Sculptures to honour 'forgotten' women of shipyards
The "forgotten" role women played in a city's once bustling shipyards will be honoured in a series of steel sculptures.
Artists Ray Lonsdale and Ron Lawson have chiselled three large metal pieces which are set to be placed along the riverside in Sunderland.
The models, which have already been cast and are being stored in a warehouse, will be installed later this year if planning permission is approved.
Sunderland City Council leader Michael Mordey said he hoped the installations would continue to "encapsulate the city's rich industrial heritage".
The industry first arrived on Wearside in the 1300s when Thomas Menvill built the area's first shipyard in Hendon.
By the 1970s more than 7,500 people worked in Sunderland shipyards, until the closure of the last site in 1988.
However, the part women played working on the banks of the River Wear is not well-recognised, experts say.
Mr Lawson was commissioned by the Sunderland Soroptimists - a group which supports women - and the council to build a sculpture in tribute to female workers.
He created Molly, which is designed to look life-like, and remember the more than 700 women who worked in often harsh conditions.

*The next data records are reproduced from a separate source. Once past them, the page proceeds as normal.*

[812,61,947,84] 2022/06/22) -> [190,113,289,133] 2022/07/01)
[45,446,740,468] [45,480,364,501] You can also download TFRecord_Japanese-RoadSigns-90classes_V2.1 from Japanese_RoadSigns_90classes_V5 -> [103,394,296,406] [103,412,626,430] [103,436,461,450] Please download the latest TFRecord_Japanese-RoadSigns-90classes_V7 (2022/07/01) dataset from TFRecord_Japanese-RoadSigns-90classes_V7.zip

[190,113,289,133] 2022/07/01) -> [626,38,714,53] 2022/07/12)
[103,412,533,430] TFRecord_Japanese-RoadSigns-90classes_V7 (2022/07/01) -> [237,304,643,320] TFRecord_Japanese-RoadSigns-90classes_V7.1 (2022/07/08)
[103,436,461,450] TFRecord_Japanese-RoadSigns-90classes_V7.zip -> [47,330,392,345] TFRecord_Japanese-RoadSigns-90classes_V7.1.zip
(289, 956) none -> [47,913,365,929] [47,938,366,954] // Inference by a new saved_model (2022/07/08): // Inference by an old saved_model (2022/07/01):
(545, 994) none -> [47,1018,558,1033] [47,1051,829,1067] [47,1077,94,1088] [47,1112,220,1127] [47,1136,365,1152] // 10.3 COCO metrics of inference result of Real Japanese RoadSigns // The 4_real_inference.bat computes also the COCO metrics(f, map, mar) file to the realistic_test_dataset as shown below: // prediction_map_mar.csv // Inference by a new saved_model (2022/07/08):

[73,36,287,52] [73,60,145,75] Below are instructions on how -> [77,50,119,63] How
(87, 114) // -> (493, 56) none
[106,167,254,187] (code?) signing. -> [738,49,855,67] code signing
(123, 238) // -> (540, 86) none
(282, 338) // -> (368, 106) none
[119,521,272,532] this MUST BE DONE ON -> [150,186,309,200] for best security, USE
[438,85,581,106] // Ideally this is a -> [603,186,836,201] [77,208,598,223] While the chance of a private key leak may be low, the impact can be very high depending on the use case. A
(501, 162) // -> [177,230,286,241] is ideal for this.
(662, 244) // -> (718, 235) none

"I'm very proud of my Sunderland heritage and I feel really connected to the subject and the place," said Mr Lawson said.
"The sculpture is a life-size representation of a female welder wearing the personal protective equipment of the period, and she herself is made from forged and welded steel, which is rather appropriate."
Two further sculptures honouring the city's shipbuilding history have been designed by Mr Lonsdale - who created the Gan Canny sculpture, a representation of Vaux Brewery's dray horses at Keel Square.
One forms two male workers during a lunch break towards the end of the city's shipbuilding period.
The second represents a young girl sat with her grandfather who is telling her stories from his time at the shipyards, after they were closed.
Mr Lonsdale, who runs a workshop in South Hetton, County Durham, said both sculptures honour the past and present.
He said: “There's five or six hundred years of history on the River Wear and that suddenly stopped.
"It's more than worthy of being remembered, the pits and the heavy industry is remembered so the shipyard [industry] is very worthy of that."
His father had also worked in the city’s shipyards.
Speaking about the sculptures, Mr Lonsdale added he hoped "people would pick up on the story of them rather than the aesthetic, and enjoy them".
Sunderland Council is due to decide on the plans later this year.